-- Work instructions --
Your answer must be every line of the data below that holds the string "none", copied exactly.
Supplied material Block Start
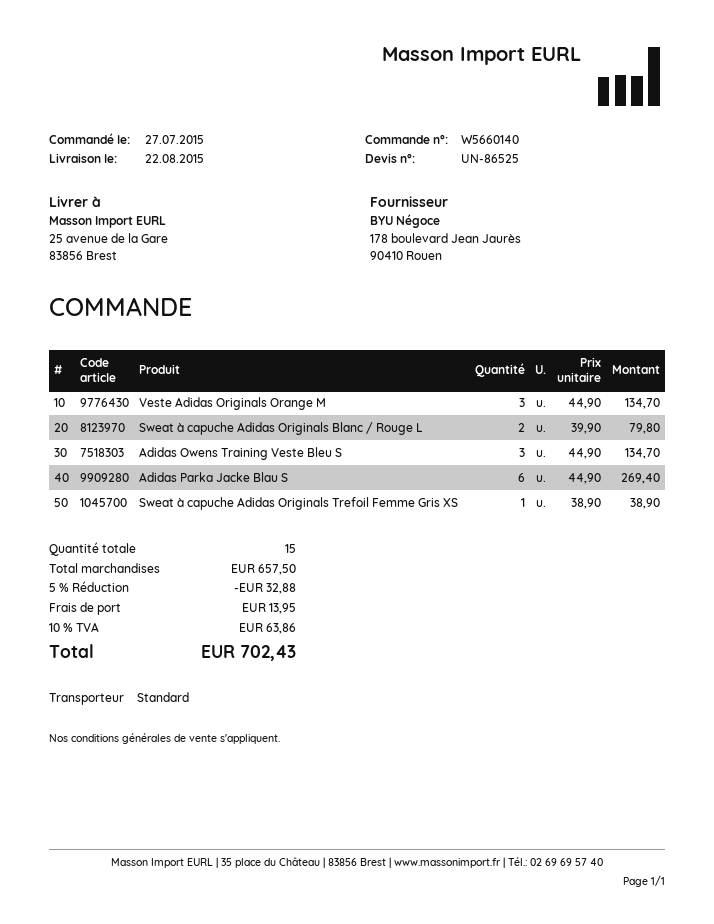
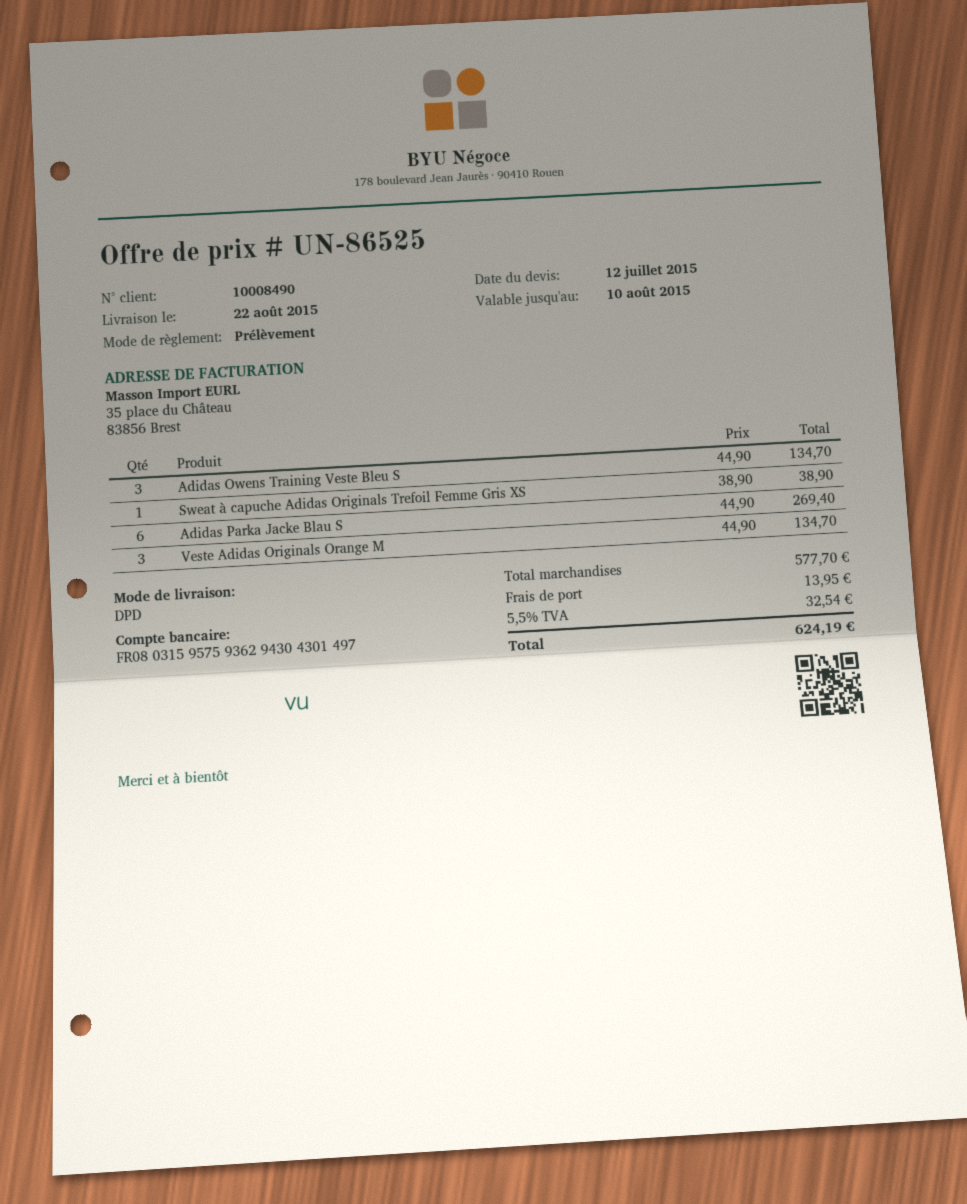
shipping method: standard -> DPD
Sweat à capuche Adidas Originals Blanc / Rouge L: 2 x 39.90 = 79.80 -> none
subtotal: 657.50 -> 577.70
discount: 5% = 32.88 -> none
tax: 10% = 63.86 -> 5.5% = 32.54
total: 702.43 -> 624.19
Supplied material Block End
-- Answer to the exercise --
Sweat à capuche Adidas Originals Blanc / Rouge L: 2 x 39.90 = 79.80 -> none
discount: 5% = 32.88 -> none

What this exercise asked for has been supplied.